I find it interesting that this ad is also used for a paper that is aimed at intelligent savvy individuals. The kind of people who would scoff at the poor use of grammar and think less of the paper for stooping to that level of linguistic idoicy. The kind of people like me I guess.
After lunch at West Norwood, our next destination was to head for Kingsway Square for a roof-terrace view of the fireworks over in nearby Battersea Park. Whilst the fireworks were amazing, I was probably more impressed with the building itself. From what I gather Kingsway Square used to be a former College that has been completely turned into beautiful modern flats. Whilst walking through the huge corridors reminded me a little bit of the hotel in The Shining, there was the odd bit of beautiful typography to admire and of course, the roof terrace would be worth the (probably quite considerable) rental costs alone.

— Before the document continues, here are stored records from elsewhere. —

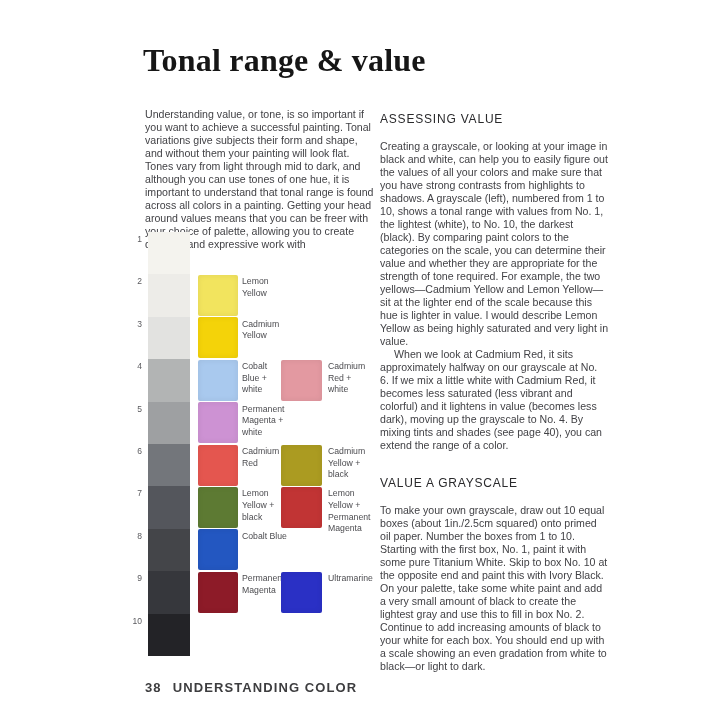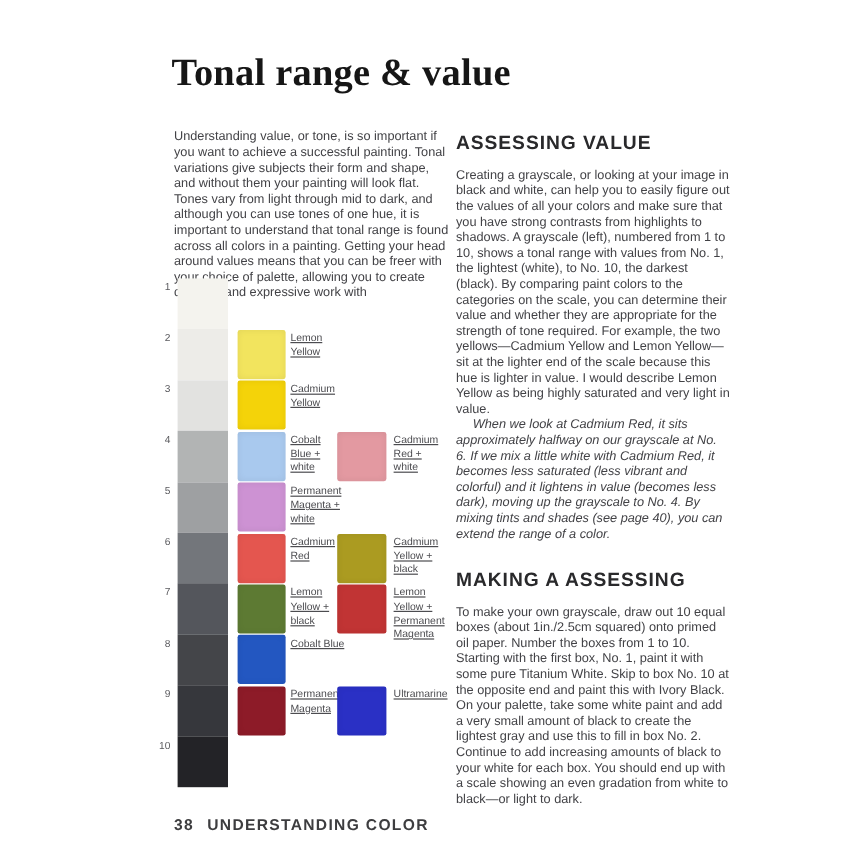--- a/index.html
+++ b/index.html
@@ -18,7 +18,7 @@
   #left-col  { left:145px; top:88px;margin-top:20px; }
   #right-col { left:380px; top:88px; }
   .sec-heading {
-    font-size:16px; font-weight:700; color:#29292b;
+    font-size:12px; font-weight:400; color:#29292b;
     letter-spacing:0.8px; margin:25px 0 14px 0;
   }
   p.indent { text-indent:14px;font-style:italic; }

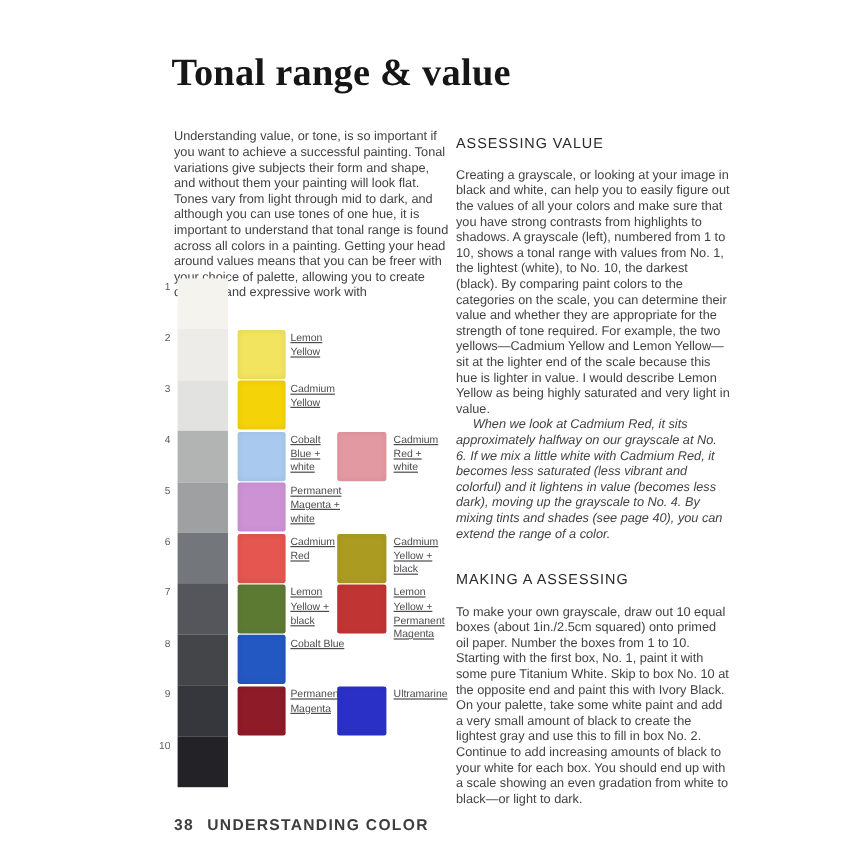--- a/index.html
+++ b/index.html
@@ -33,7 +33,7 @@
   .s1    { left:198px; width:40px; height:41px; }
   .s2    { left:281px; width:41px; height:41px; }
   .lab   { position:absolute; font-size:8.7px; line-height:11.6px;
-           color:#4c4c50; white-space:pre-line;text-decoration:underline; }
+           color:#4c4c50; white-space:pre-line; }
   .l1    { left:242px; width:62px; }
   .l2    { left:328px; width:76px; }
 

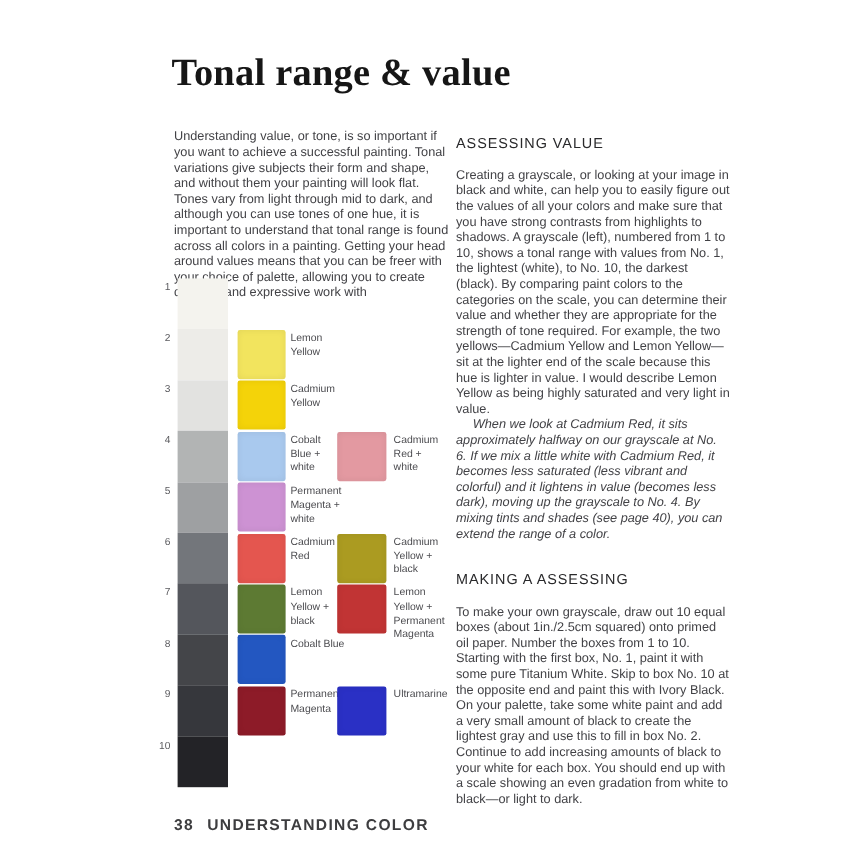--- a/index.html
+++ b/index.html
@@ -21,7 +21,7 @@
     font-size:12px; font-weight:400; color:#29292b;
     letter-spacing:0.8px; margin:25px 0 14px 0;
   }
-  p.indent { text-indent:14px;font-style:italic; }
+  p.indent { text-indent:14px; }
 
   
   .chart { position:absolute; left:0; top:232px; width:720px; height:428px; }

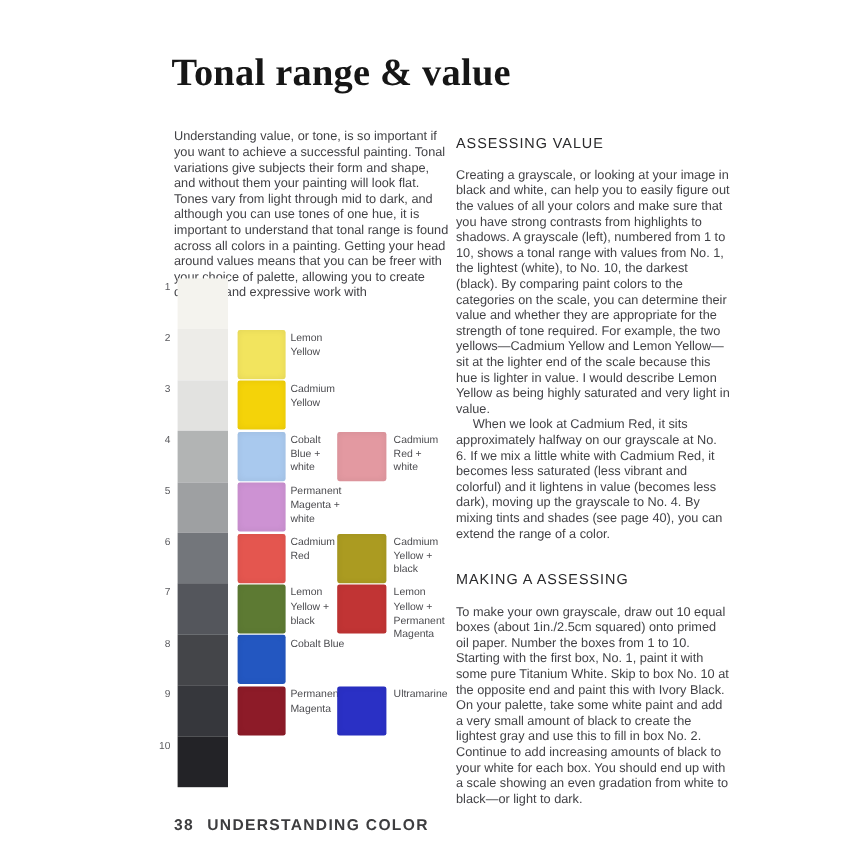--- a/index.html
+++ b/index.html
@@ -122,7 +122,7 @@
     <h2 class="sec-heading">ASSESSING VALUE</h2>
     <p>Creating a grayscale, or looking at your image in black and white, can help you to easily figure out the values of all your colors and make sure that you have strong contrasts from highlights to shadows. A grayscale (left), numbered from 1 to 10, shows a tonal range with values from No. 1, the lightest (white), to No. 10, the darkest (black). By comparing paint colors to the categories on the scale, you can determine their value and whether they are appropriate for the strength of tone required. For example, the two yellows—Cadmium Yellow and Lemon Yellow—sit at the lighter end of the scale because this hue is lighter in value. I would describe Lemon Yellow as being highly saturated and very light in value.</p>
     <p class="indent">When we look at Cadmium Red, it sits approximately halfway on our grayscale at No. 6. If we mix a little white with Cadmium Red, it becomes less saturated (less vibrant and colorful) and it lightens in value (becomes less dark), moving up the grayscale to No. 4. By mixing tints and shades (see page 40), you can extend the range of a color.</p>
-    <h2 class="sec-heading">MAKING A ASSESSING</h2>
+    <h2 class="sec-heading">VALUE A GRAYSCALE</h2>
     <p>To make your own grayscale, draw out 10 equal boxes (about 1in./2.5cm squared) onto primed oil paper. Number the boxes from 1 to 10. Starting with the first box, No. 1, paint it with some pure Titanium White. Skip to box No. 10 at the opposite end and paint this with Ivory Black. On your palette, take some white paint and add a very small amount of black to create the lightest gray and use this to fill in box No. 2. Continue to add increasing amounts of black to your white for each box. You should end up with a scale showing an even gradation from white to black—or light to dark.</p>
   </div>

Unfortunately I had to take all these pics with my iPhone 3G which is hardly known for it’s crisp photographic images, especially at night. Because of this, I decided to take a few pics of the fireworks through the Hipstamatic app because for some reason dark images come out better through that. Anyway, I hope you can get an idea of just how amazing a view the roof-terrace of the building has.
The long way home
After a rather sleepy and tipsy train journey journey home, I spotted the advert pictured below and liked the concept. It’s a bit hard to make out but the tagline at the bottom reads “The new Sportage. A little bit more adventurous.” Pictured above it is what I presume is a photo of said car with the clever addition of a couple of unicycles (as opposed to standard bicycles) attached to the bike rack. Yes, ok, the design is not exactly pushing any envelopes and the concept will hardly win them a yellow pencil, but on a day where good advertising appeared to be very thin on the ground, this advert stood as a coherent idea, well executed. For that I think it deserves a bit of praise for that simple premise seems to be beyond many an advertising agency in 2010.